▶ _DESCRIPTION OF THE TASK_
Every line of the listing below must be printed again exactly, apart from its pictures.

▶ _DATA SHOWN_
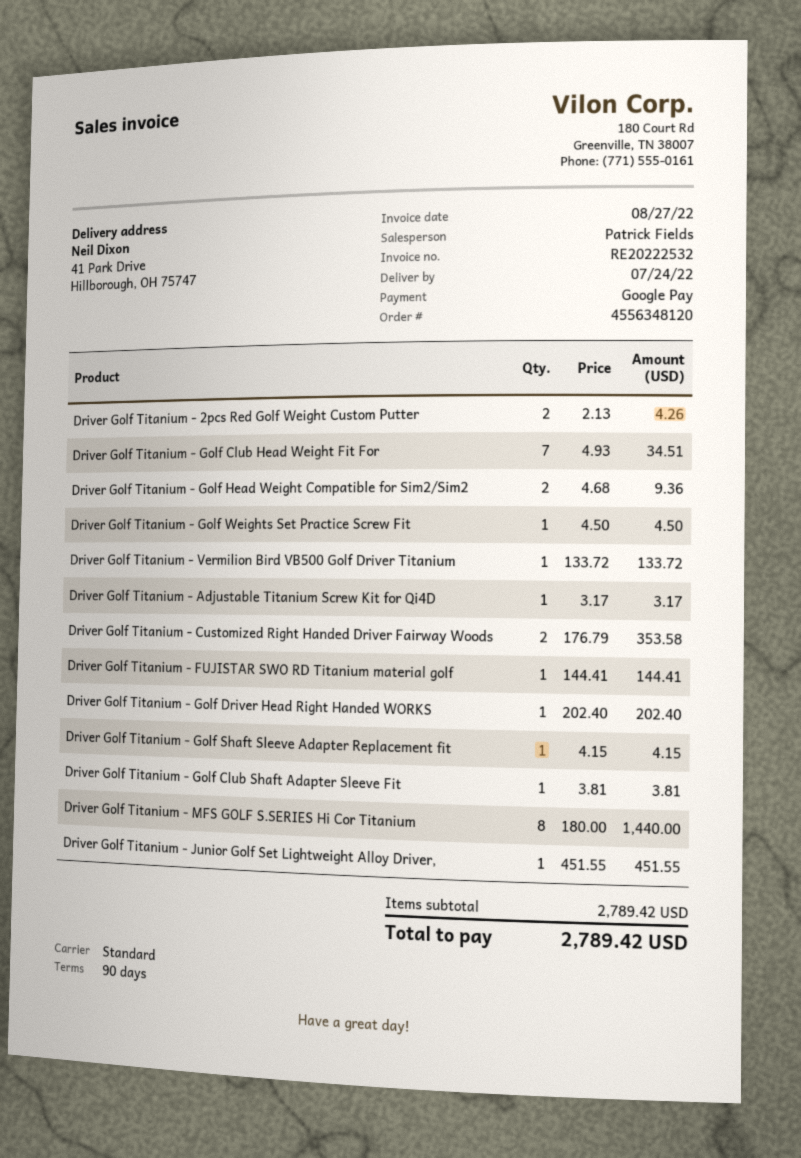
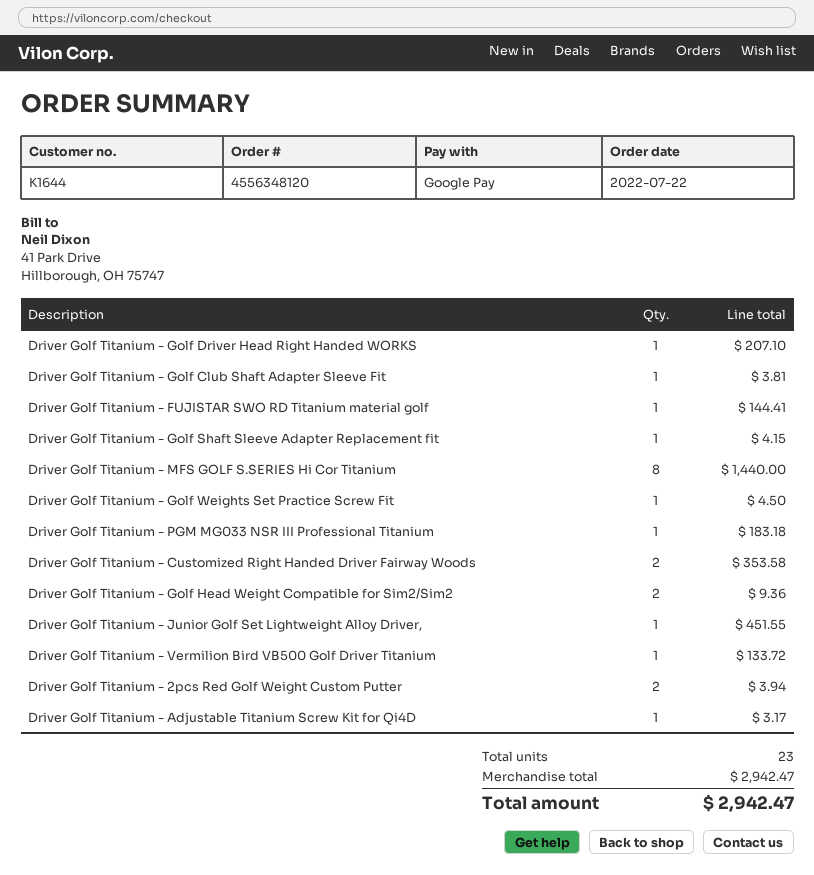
Driver Golf Titanium - 2pcs Red Golf Weight Custom Putter: 2 for 4.26 -> 2 for 3.94
Driver Golf Titanium - Golf Club Head Weight Fit For: 7 for 34.51 -> none
Driver Golf Titanium - Golf Driver Head Right Handed WORKS: 1 for 202.40 -> 1 for 207.10
Driver Golf Titanium - PGM MG033 NSR III Professional Titanium: none -> 1 for 183.18
subtotal: 2789.42 -> 2942.47
total: 2789.42 -> 2942.47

▶ _YOUR SOLUTION_
Driver Golf Titanium - 2pcs Red Golf Weight Custom Putter: 2 for 4.26 -> 2 for 3.94
Driver Golf Titanium - Golf Club Head Weight Fit For: 7 for 34.51 -> none
Driver Golf Titanium - Golf Driver Head Right Handed WORKS: 1 for 202.40 -> 1 for 207.10
Driver Golf Titanium - PGM MG033 NSR III Professional Titanium: none -> 1 for 183.18
subtotal: 2789.42 -> 2942.47
total: 2789.42 -> 2942.47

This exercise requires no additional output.